Enhancing data collection, investing in research, and building trust can help mitigate the disparate impacts of the COVID-19 pandemic on Black and Latinx seniors, witnesses told members of the Senate Special Committee on Aging during a hearing on Tuesday.
The pandemic’s impact on minority and ethnic groups appears most acute in young people and seems to taper off among community-dwelling older adults, Mercedes Carnethon, PhD, an epidemiologist and preventive medicine specialist at Northwestern University in Chicago, told the committee.
Nevertheless, disparities persist for seniors living in congregate care settings such as nursing homes.
In fact, nursing homes with a higher proportion of Black and Latinx residents have double the rates of COVID-19 infections than facilities with a greater share of non-Hispanic whites, Carnethon said.
Current policies don’t require universal reporting of race or ethnicities of individuals affected by COVID-19, she said.
“We really need the data … of who’s contracting COVID in order for us to stop this transmission,” she said.
While seniors would stand to benefit from reopening the economy, like most other age groups, Carnethon warned against “prioritizing the economy over the people.”
The shadow of vaccine hesitancy looms over the COVID-19 solution in which policymakers and clinicians have put much of their faith.
Only 25% of African Americans and only 37% of Latinx individuals say they are willing to take a vaccine, Sen.

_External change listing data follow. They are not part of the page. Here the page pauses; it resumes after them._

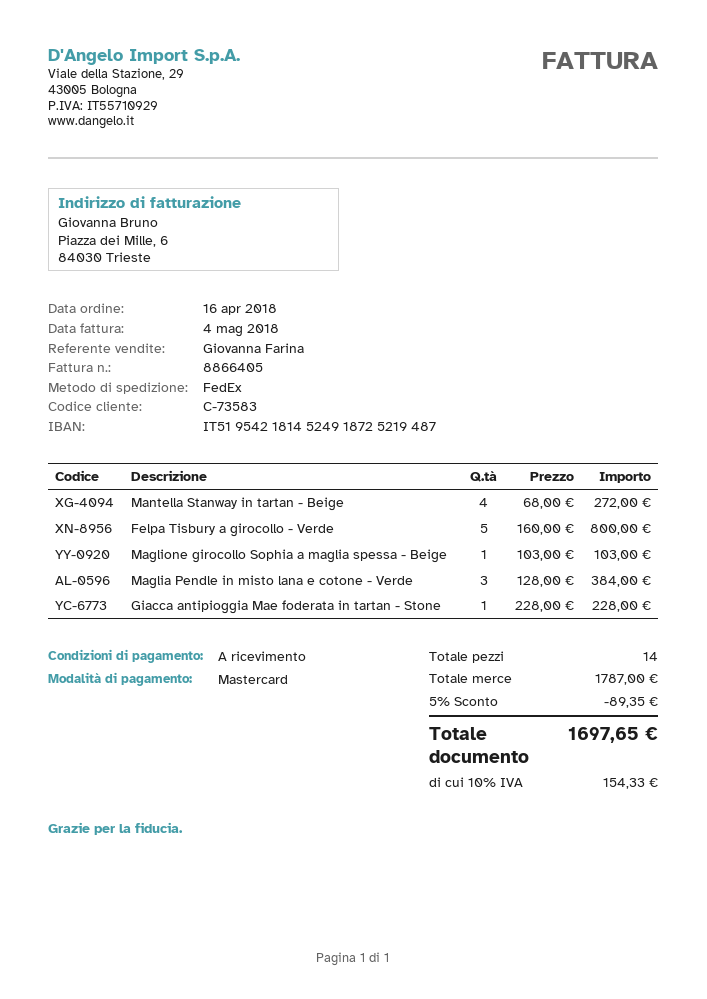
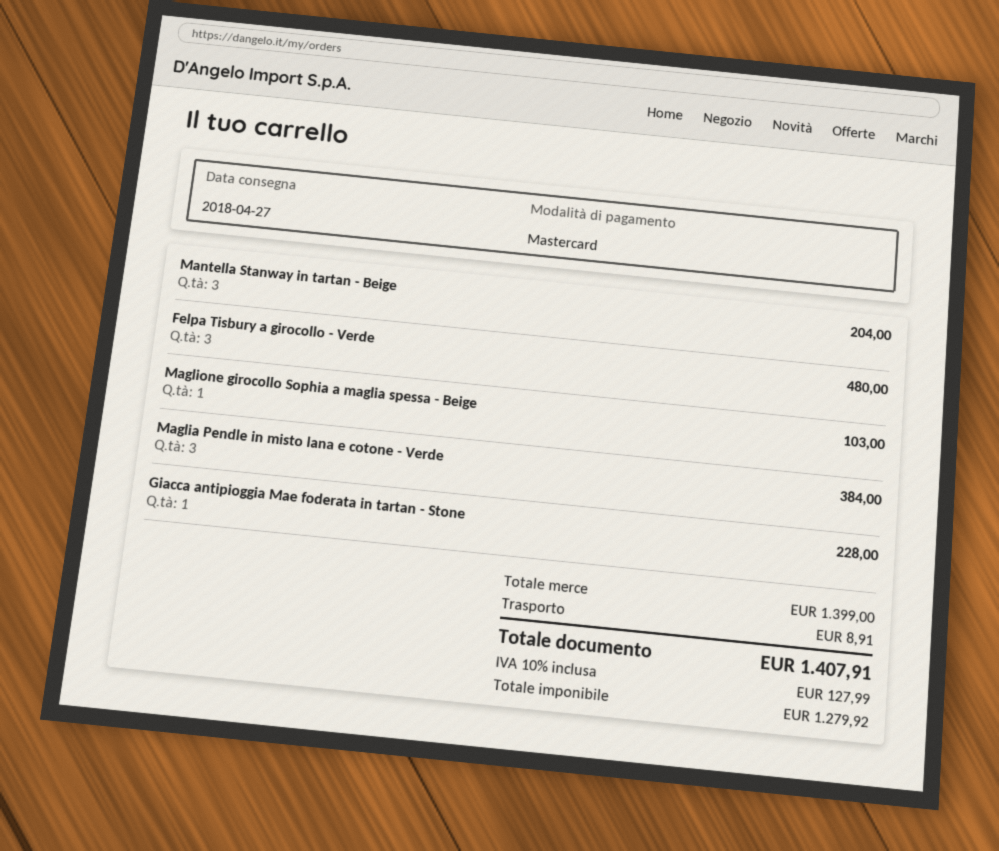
Mantella Stanway in tartan - Beige: 4 for 272.00 -> 3 for 204.00
Felpa Tisbury a girocollo - Verde: 5 for 800.00 -> 3 for 480.00
subtotal: 1787.00 -> 1399.00
discount: 5% = 89.35 -> none
shipping: none -> 8.91
tax: 10% = 154.33 -> 10% = 127.99
total: 1697.65 -> 1407.91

Tim Scott (R-S.C.) noted.
At a minimum, researchers suggest that 70% of the U.S. population would need to either be vaccinated or have contracted the virus at some point to achieve herd immunity.
Asked how to overcome these odds, Carnethon, who is Black, suggested building partnerships between academic institutions and community leaders, and spending time listening to the community and understanding their needs and concerns.

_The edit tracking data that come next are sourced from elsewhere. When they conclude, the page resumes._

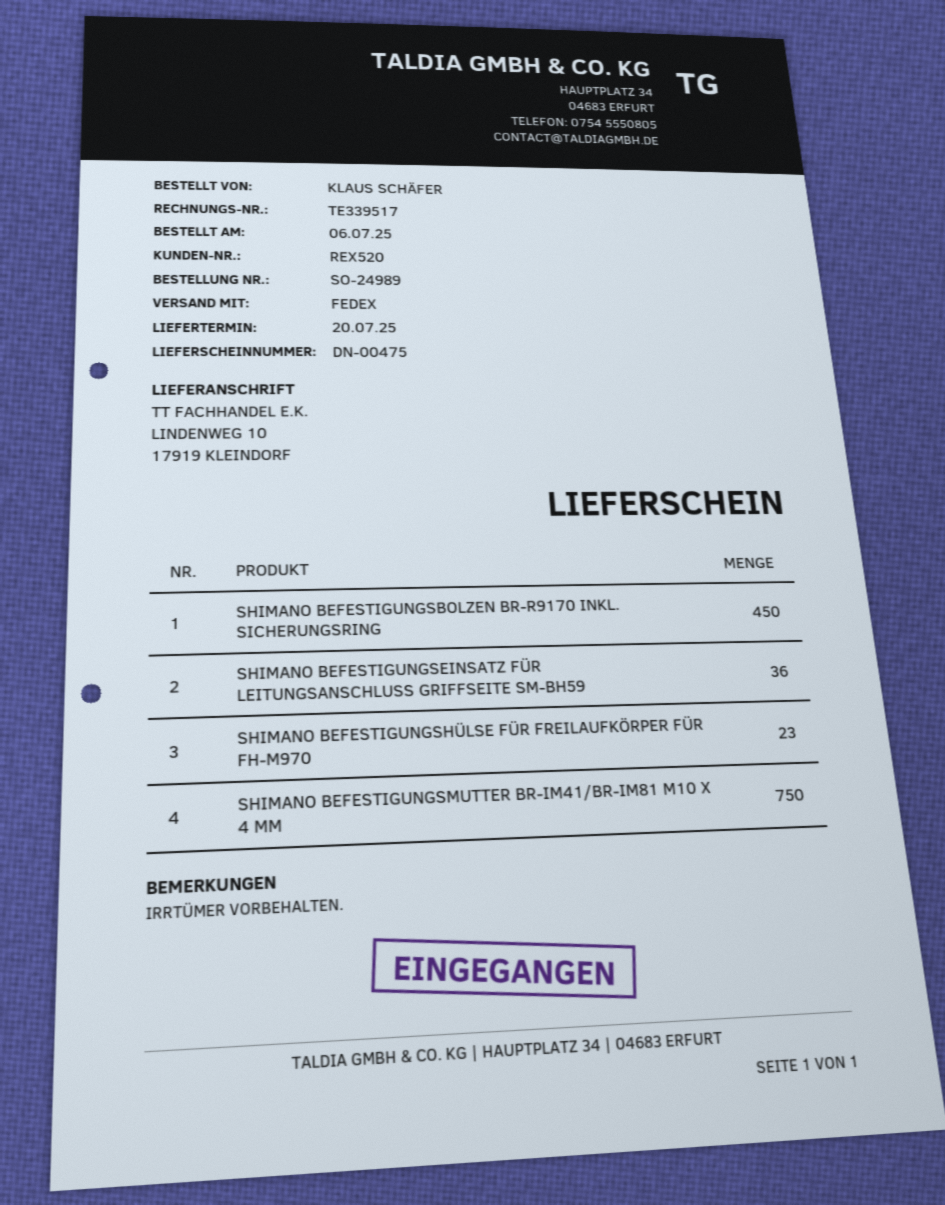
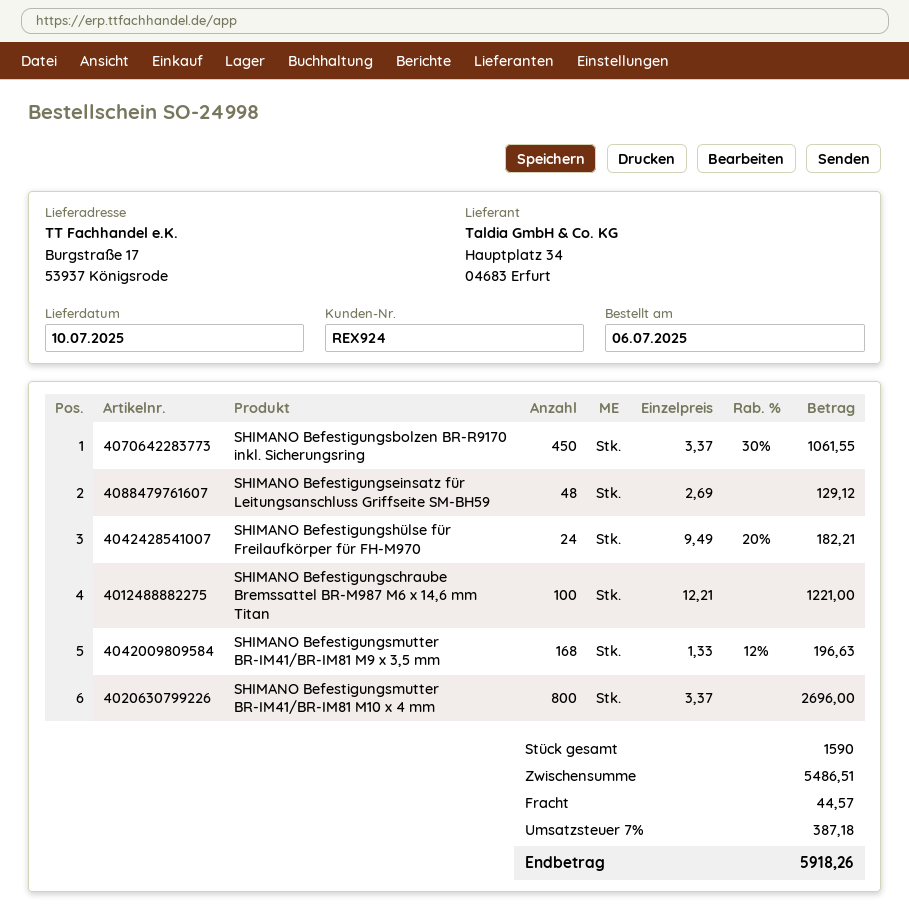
order number: SO-24989 -> SO-24998
delivery date: 2025-07-20 -> 2025-07-10
customer number: REX520 -> REX924
ship to: LINDENWEG 10, 17919 KLEINDORF -> Burgstraße 17, 53937 Königsrode
SHIMANO BEFESTIGUNGSEINSATZ FÜR LEITUNGSANSCHLUSS GRIFFSEITE SM-BH59: 36 -> 48
SHIMANO BEFESTIGUNGSHÜLSE FÜR FREILAUFKÖRPER FÜR FH-M970: 23 -> 24
SHIMANO BEFESTIGUNGSMUTTER BR-IM41/BR-IM81 M10 X 4 MM: 750 -> 800
SHIMANO Befestigungschraube Bremssattel BR-M987 M6 x 14,6 mm Titan: none -> 100
SHIMANO Befestigungsmutter BR-IM41/BR-IM81 M9 x 3,5 mm: none -> 168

“What we really need to do is put ourselves in the shoes of community members to try to understand what those barriers are to wanting to engage in preventive health behaviors, to wanting to accept these vaccines,” she said.
Rodney B. Jones Sr., CEO of East Liberty Health Center in Pittsburgh, argued that vaccine hesitancy proves the need for more diversity among providers, suggesting that people respond best to others who look like them.
Lingering suspicion of the medical establishment and the government in general is also a problem for contact tracing.
For contact tracing, Carnethon said she’s not surprised that minority individuals are reluctant to respond when a government agent asks about their whereabouts.
Jones said community health centers can play a key role in the messaging, having already established relationships and built partnerships with churches and other groups. “The trust is there,” he said.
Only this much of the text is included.